*About this task*.
Could you copy each line of the listing below that has the word "Liberation"?

==== Data to use ====

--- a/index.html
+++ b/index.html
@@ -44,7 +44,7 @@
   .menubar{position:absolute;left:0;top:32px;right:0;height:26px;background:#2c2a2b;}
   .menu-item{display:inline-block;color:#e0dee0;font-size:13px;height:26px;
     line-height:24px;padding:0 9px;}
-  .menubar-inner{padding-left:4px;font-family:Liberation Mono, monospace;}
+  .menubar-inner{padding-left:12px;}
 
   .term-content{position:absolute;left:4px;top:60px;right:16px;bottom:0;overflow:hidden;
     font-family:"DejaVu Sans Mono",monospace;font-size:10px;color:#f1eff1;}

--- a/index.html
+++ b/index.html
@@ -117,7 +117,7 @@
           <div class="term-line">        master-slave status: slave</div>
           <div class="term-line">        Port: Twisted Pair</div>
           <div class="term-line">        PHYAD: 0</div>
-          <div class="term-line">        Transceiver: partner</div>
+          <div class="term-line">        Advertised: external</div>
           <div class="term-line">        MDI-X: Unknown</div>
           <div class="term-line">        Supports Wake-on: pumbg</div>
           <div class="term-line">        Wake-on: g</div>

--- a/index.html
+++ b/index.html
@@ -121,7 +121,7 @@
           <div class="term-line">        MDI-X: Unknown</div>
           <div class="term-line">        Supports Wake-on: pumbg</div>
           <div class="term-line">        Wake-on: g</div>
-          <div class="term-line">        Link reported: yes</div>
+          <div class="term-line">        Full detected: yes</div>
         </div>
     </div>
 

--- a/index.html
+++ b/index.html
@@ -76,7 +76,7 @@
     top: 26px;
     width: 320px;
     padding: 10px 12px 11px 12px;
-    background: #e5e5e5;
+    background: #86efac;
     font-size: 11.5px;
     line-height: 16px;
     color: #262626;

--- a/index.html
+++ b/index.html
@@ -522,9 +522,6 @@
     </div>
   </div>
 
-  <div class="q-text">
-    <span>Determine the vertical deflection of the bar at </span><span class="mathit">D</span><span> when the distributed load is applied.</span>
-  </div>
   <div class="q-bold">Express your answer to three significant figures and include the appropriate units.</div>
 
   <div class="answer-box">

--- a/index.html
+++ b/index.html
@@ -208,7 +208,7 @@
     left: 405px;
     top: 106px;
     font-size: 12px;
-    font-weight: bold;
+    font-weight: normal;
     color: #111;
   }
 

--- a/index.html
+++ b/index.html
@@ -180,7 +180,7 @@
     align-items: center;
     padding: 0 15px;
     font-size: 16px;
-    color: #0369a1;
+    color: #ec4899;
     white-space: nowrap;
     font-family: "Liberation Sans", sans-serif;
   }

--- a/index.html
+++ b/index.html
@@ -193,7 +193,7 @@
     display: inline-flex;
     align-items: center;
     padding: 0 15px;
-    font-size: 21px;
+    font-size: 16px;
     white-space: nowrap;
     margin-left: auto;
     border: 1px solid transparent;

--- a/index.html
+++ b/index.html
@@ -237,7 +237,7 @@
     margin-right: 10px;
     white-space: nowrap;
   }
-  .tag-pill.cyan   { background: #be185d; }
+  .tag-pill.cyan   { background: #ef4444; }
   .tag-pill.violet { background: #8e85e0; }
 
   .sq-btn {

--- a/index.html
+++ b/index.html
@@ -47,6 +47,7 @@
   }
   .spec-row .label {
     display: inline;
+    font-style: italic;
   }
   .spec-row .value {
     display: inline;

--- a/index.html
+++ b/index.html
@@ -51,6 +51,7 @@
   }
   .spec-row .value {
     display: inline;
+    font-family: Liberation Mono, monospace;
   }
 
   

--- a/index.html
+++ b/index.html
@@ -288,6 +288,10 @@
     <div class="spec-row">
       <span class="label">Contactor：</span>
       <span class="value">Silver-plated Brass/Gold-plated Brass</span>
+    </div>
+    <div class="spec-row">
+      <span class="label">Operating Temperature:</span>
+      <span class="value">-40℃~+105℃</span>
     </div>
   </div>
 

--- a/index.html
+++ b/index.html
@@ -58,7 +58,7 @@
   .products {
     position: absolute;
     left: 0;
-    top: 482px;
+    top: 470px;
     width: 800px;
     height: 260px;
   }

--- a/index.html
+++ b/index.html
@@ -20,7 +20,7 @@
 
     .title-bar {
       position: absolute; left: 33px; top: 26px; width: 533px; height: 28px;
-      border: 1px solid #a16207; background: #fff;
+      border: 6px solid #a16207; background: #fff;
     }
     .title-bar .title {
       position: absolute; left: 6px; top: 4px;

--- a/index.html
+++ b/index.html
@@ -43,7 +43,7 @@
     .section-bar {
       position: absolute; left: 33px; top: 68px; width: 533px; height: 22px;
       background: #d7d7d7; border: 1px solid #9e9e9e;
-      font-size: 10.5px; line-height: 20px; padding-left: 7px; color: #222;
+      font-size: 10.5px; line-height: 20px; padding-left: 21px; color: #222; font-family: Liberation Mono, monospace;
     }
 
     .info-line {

====

*Output for this exercise*.
-  .menubar-inner{padding-left:4px;font-family:Liberation Mono, monospace;}
     font-family: "Liberation Sans", sans-serif;
+    font-family: Liberation Mono, monospace;
+      font-size: 10.5px; line-height: 20px; padding-left: 21px; color: #222; font-family: Liberation Mono, monospace;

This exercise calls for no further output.